Either way, I've been revived. I was reminded of what it felt like to believe I could do anything. And more importantly, I was reminded that when you're doing what you could only have dreamed of at 18, it's time to start dreaming again.

Oh. And If you're younger than 38, I don't trust you to tell me the truth. God knows you don't have it figured out yet either.


Tuesday, June 1, 2010

still chasing

Not to be entirely pessimistic, but I'm beginning to think the whole notion of "following your dreams" has been a bit misleading.

I'll explain.

When I decided to go chasing down my pipe dreams, I didn't anticipate finding new ones in the process. As I realized there were more ways than one to exercise my passions, I found myself overwhelmed and confused by the seemingly endless possibilities.

Before I knew it, I was at a crossroads where the dream that had driven me to this new life was no longer the reason I chose to stay, leaving me paralyzed. I starting to ask myself, "Am I supposed to chase ALL of my dreams?
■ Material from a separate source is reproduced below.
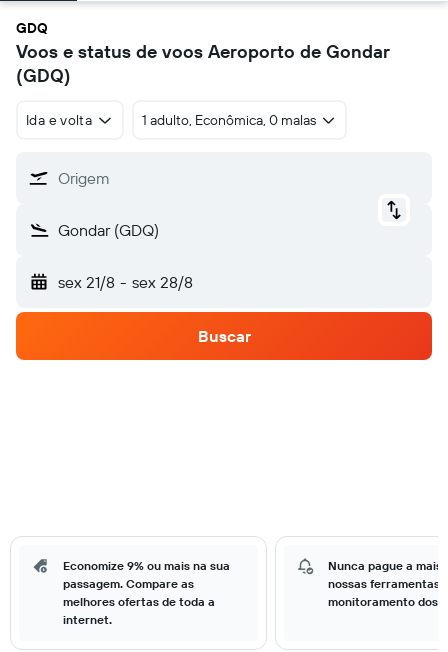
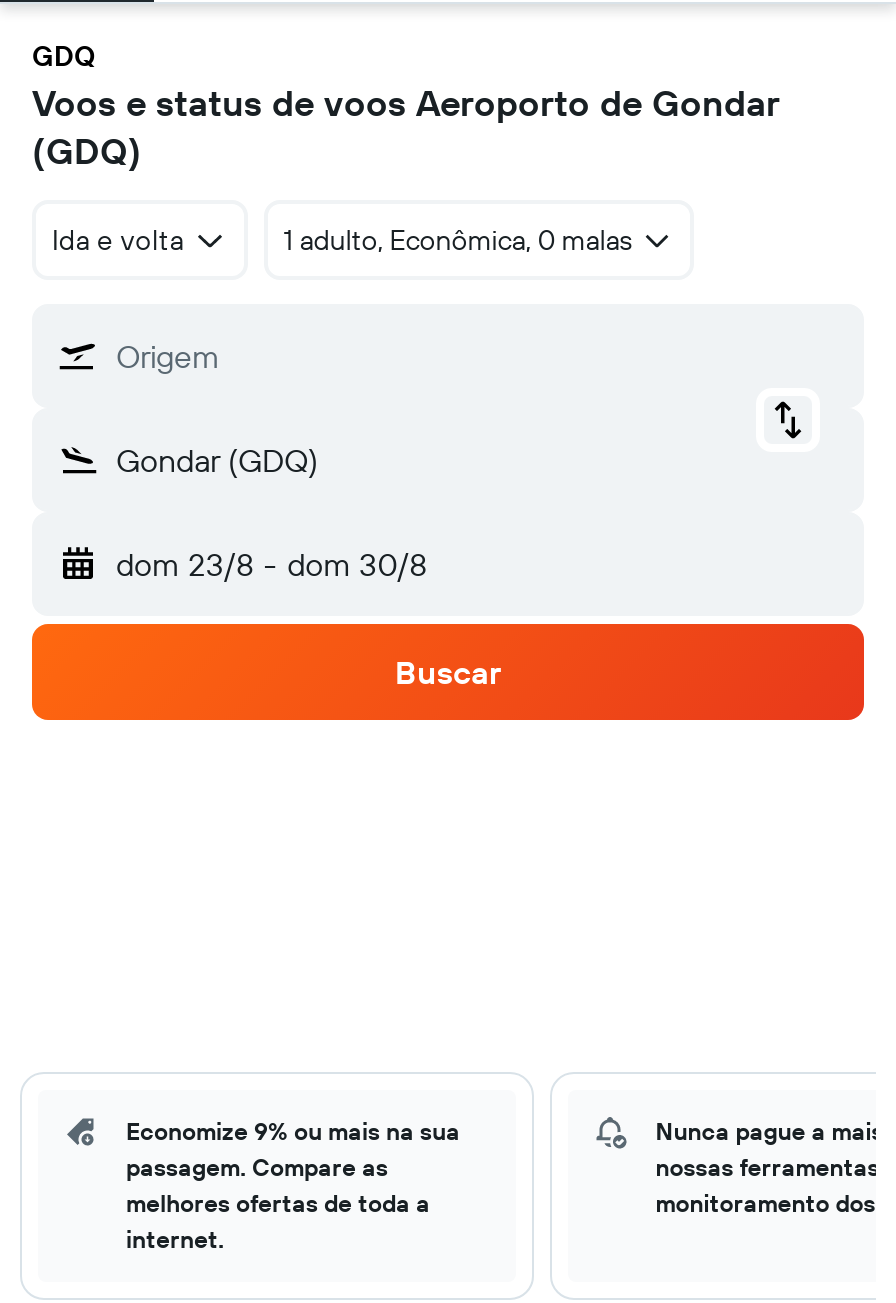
- sex 21/8 - sex 28/8
+ dom 23/8 - dom 30/8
Or do I keep moving forward with the first one ... ignoring all the shiny diversions?"

I keep looking back, wondering if these new dreams will have as much fuel to drive me to new and challenging places as the original one did. Or was that first dream born of an overtly passionate 20-something who, in her naivete, stepped unknowingly into something much larger than herself? Will this older 20-something, in her infinite wisdom about all things life (heavy sarcasm), ever be so naive as to make a leap so reckless again? Did she settle for the 'safer' of the two (devil's advocate. Starting your own company is never the safer of the two - economically. I'm talking emotional security here). I would over-think this so much if it were not for the nagging of the old dream that still lingers just below the surface.
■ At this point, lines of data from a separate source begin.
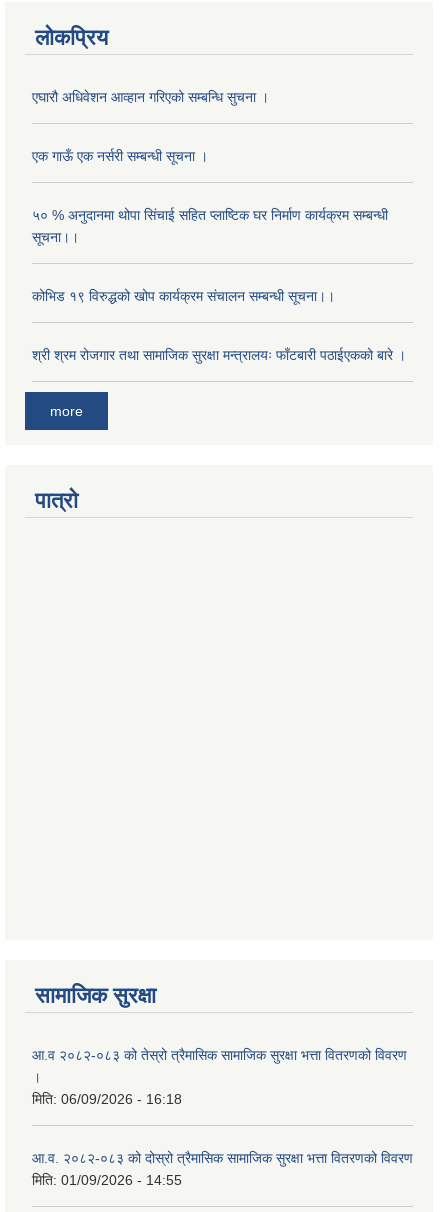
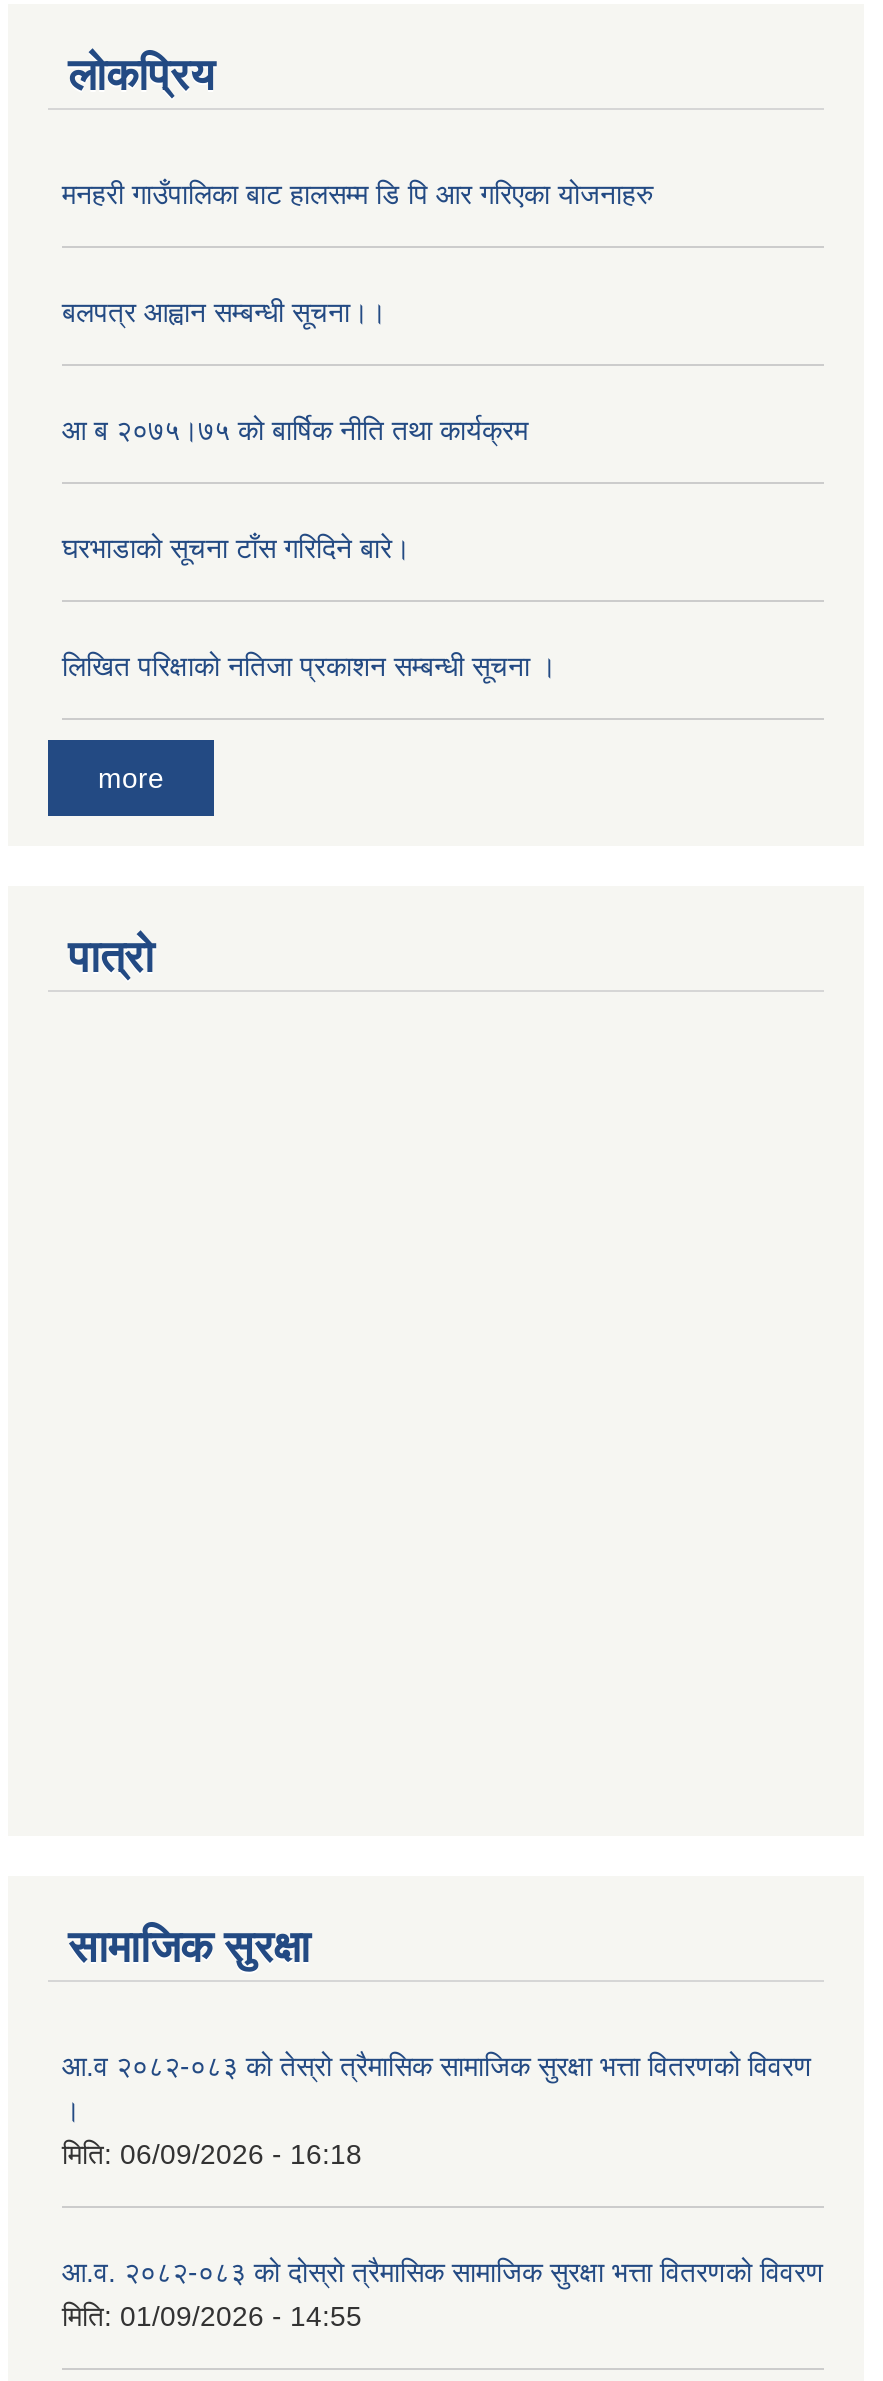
- एघारौ अधिवेशन आव्हान गरिएको सम्बन्धि सुचना ।
+ मनहरी गाउँपालिका बाट हालसम्म डि पि आर गरिएका योजनाहरु

- एक गाऊँ एक नर्सरी सम्बन्धी सूचना ।
+ बलपत्र आह्वान सम्बन्धी सूचना।।

- ५० % अनुदानमा थोपा सि‌ंचाई सहित प्लाष्टिक घर निर्माण कार्यक्रम सम्बन्धी
- सूचना।।
+ आ ब २०७५।७५ को बार्षिक नीति तथा कार्यक्रम

- कोभिड १९ विरुद्धको खोप कार्यक्रम संचालन सम्बन्धी सूचना।।
+ घरभाडाको सूचना टाँस गरिदिने बारे।

- श्री श्रम रोजगार तथा सामाजिक सुरक्षा मन्त्रालयः फाँटबारी पठाईएकको बारे ।
+ लिखित परिक्षाको नतिजा प्रकाशन सम्बन्धी सूचना ।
After spending the weekend in Kansas with family and old friends, I was reminded of the passions that once laced every conversation and motivation. I definitely had a personal brand that led everyone to inquire about one thing ... music. And I couldn't help but wonder if I gave up too soon ... hiding behind realism and my ever-logical notion of not wanting to blend in with the crowd. Because, let's be honest, how could a girl from Kansas who doesn't write her own music or lead with her own guitar make it in the music industry without a distinct voice? I wouldn't even buy my records. So, I'd rather help you ... the talented one ... step onto a platform your worthy of. You know, be your manager or run the tour, which was always the fun business route.

But I'm not doing that either.

Not even a trace that initial dream in my current life. And if I were totally honest ... it makes me nauseous.

My point? I'm not sure if I have one. Other than some dreams don't seem to die as you become interested in others. And I'm just wondering if the ones that come back to haunt you are worth dusting back off and pursuing again, or if they are just another piece of nostalgia that remind of you of who you once were (which, by the way, is still a part of ... you). And just for the sake of finding some gray area, is there a way to merge the two? If not, I fear that "following my dreams" will make me even more ADD than I already am. Because, seriously, who only has one dream?